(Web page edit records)
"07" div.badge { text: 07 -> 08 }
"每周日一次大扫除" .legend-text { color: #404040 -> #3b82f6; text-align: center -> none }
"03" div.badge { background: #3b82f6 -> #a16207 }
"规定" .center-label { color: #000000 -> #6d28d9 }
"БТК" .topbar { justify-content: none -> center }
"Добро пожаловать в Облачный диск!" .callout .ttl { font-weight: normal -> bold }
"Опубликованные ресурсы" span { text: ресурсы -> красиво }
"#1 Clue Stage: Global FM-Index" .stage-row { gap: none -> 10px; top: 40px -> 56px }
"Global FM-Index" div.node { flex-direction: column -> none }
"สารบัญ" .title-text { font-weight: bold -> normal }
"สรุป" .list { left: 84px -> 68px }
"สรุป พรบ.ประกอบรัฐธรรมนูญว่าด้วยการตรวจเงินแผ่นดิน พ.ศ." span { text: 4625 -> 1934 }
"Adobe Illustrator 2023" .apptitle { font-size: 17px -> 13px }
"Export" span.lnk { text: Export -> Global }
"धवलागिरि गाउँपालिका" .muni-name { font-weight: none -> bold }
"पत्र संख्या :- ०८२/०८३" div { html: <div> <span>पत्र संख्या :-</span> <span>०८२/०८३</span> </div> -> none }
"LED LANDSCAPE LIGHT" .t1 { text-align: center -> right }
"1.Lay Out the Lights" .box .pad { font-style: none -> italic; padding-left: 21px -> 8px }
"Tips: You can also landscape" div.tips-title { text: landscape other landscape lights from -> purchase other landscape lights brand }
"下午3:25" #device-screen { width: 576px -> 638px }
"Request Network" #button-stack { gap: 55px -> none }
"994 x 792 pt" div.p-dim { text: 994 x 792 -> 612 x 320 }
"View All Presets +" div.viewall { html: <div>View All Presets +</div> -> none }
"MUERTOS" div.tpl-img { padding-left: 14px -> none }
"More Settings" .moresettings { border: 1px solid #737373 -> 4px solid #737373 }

YOUR INSTRUCTIONS
The answer must be every line from the entries above that holds the string "left".

OUTPUT OF THE TASK
"สรุป" .list { left: 84px -> 68px }
"1.Lay Out the Lights" .box .pad { font-style: none -> italic; padding-left: 21px -> 8px }
"MUERTOS" div.tpl-img { padding-left: 14px -> none }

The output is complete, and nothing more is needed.